Even the worst parent who beats his child does it with some kind of sick belief it will do the child some good.

Unless God the Father is like the father who beats his child for his own sick pleasure and nothing else, God is no Father at all. The God of the Bible that Christians taut as all-loving, who Christians insist to your face loves you has designed a place for you where you will suffer for eternity for absolutely no reason other than not believing in him. He withholds his grace from you (remember, faith is a gift that only God can give) and will punish you for it. Unless you want to spend your eternal afterlife in this miserable place, you better get yourself right with this all-loving, all-compassionate Heavenly Father who has the power to make you burn. Fear of hell is the ultimate motivator.


A few weeks ago I went back to see a production of Heaven’s Gates Hell’s Flames©; I wanted to know if it was really as frightening as I remembered. It was. Everything was exactly as I remembered it, except Satan wasn’t wearing red Spandex as he did in my mind’s eye, but instead a black cloak, a menacing white and black mask with evil facial features and had reverb in his loud, booming voice.

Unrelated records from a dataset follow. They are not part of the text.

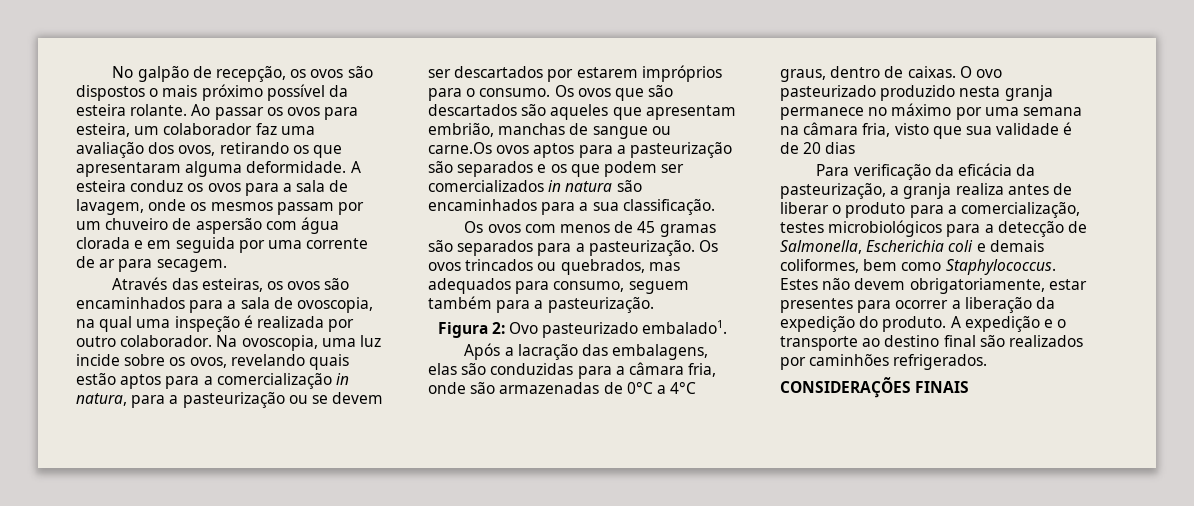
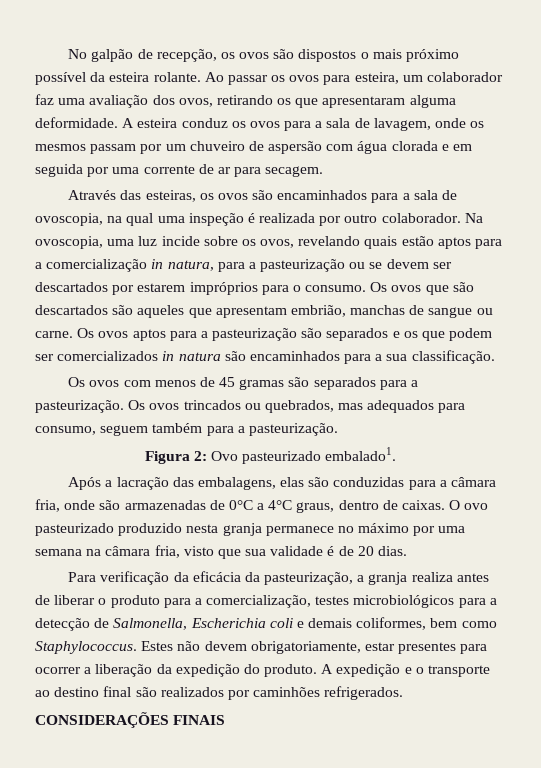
- Os ovos que são descartados são aqueles que apresentam embrião, manchas de sangue ou carne.Os ovos aptos para a pasteurização são separados e os que podem ser comercializados in natura são encaminhados para a sua classificação.
+ Os ovos que são descartados são aqueles que apresentam embrião, manchas de sangue ou carne. Os ovos aptos para a pasteurização são separados e os que podem ser comercializados in natura são encaminhados para a sua classificação.
- O ovo pasteurizado produzido nesta granja permanece no máximo por uma semana na câmara fria, visto que sua validade é de 20 dias
+ O ovo pasteurizado produzido nesta granja permanece no máximo por uma semana na câmara fria, visto que sua validade é de 20 dias.

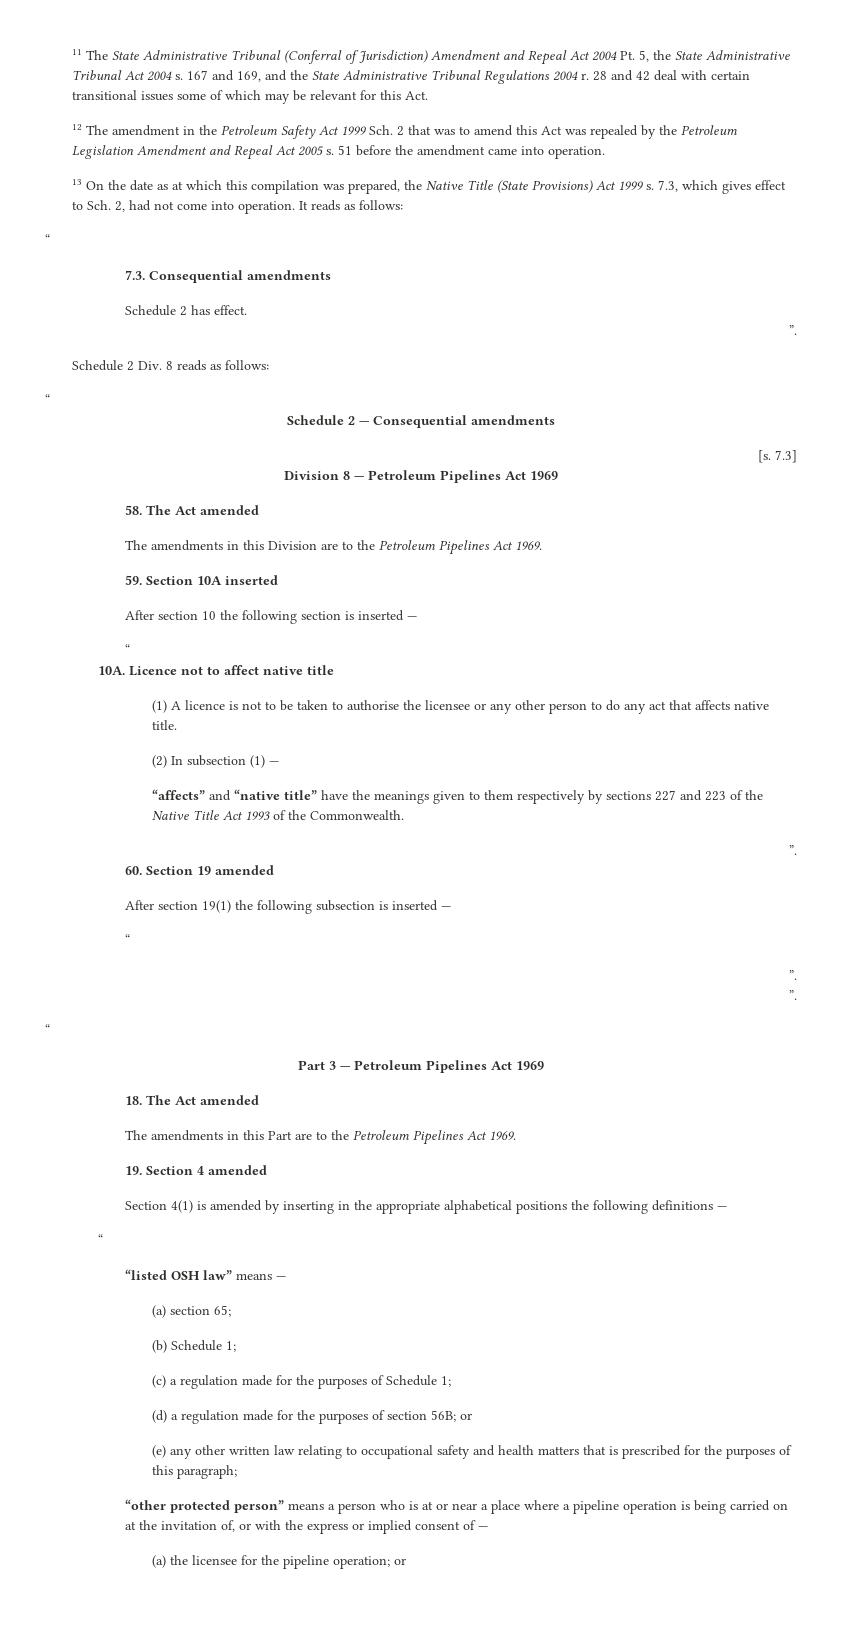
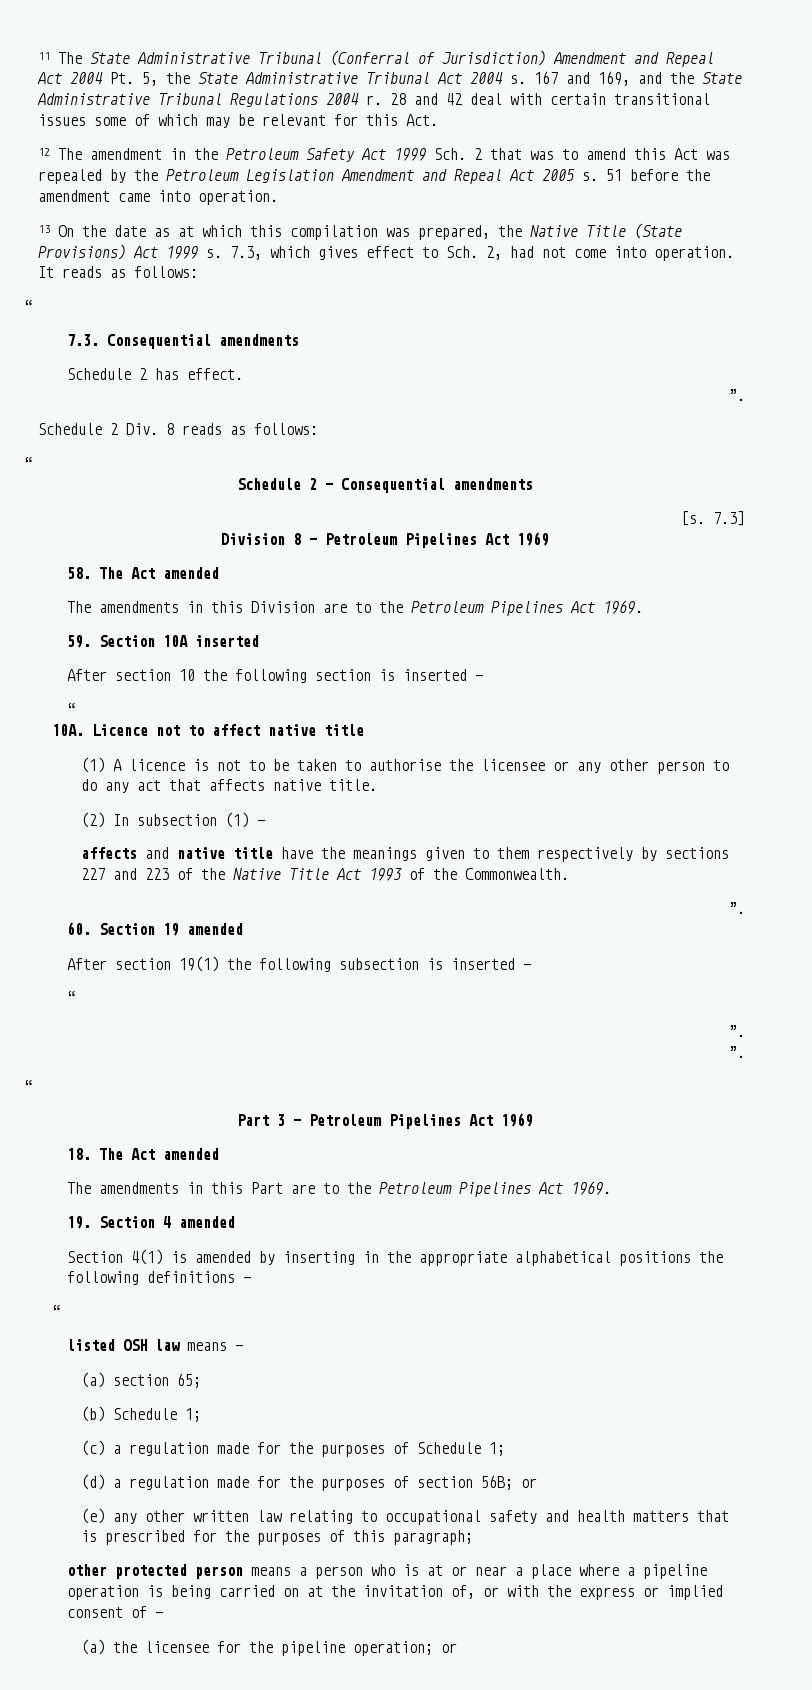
- “affects” and “native title” have the meanings given to them respectively by sections 227 and 223 of the Native Title Act 1993 of the Commonwealth.
+ affects and native title have the meanings given to them respectively by sections 227 and 223 of the Native Title Act 1993 of the Commonwealth.
- “listed OSH law” means —
+ listed OSH law means —
- “other protected person” means a person who is at or near a place where a pipeline operation is being carried on at the invitation of, or with the express or implied consent of —
+ other protected person means a person who is at or near a place where a pipeline operation is being carried on at the invitation of, or with the express or implied consent of —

Hell was still Stage Right, with smoke and satin flames and flickering red lights. He still dragged both bad and good (though all of course always pre-warned, because that’s how the world really works) people into his lair, begging and screaming their bloodcurdling pleas for forgiveness all too late. Even as a thirty-something year old post-Christian, I watched in horror, as my chest tightened with memories of that childhood terror, the childhood dreams of demons dragging me to hell, the fear I was never really saved and would one day die to hear my supposed Savior shout, “Depart from me, I never knew you!” Unchecked, I myself would’ve been swayed by the naked fear it instilled in me; that primal fear of hell may never go away.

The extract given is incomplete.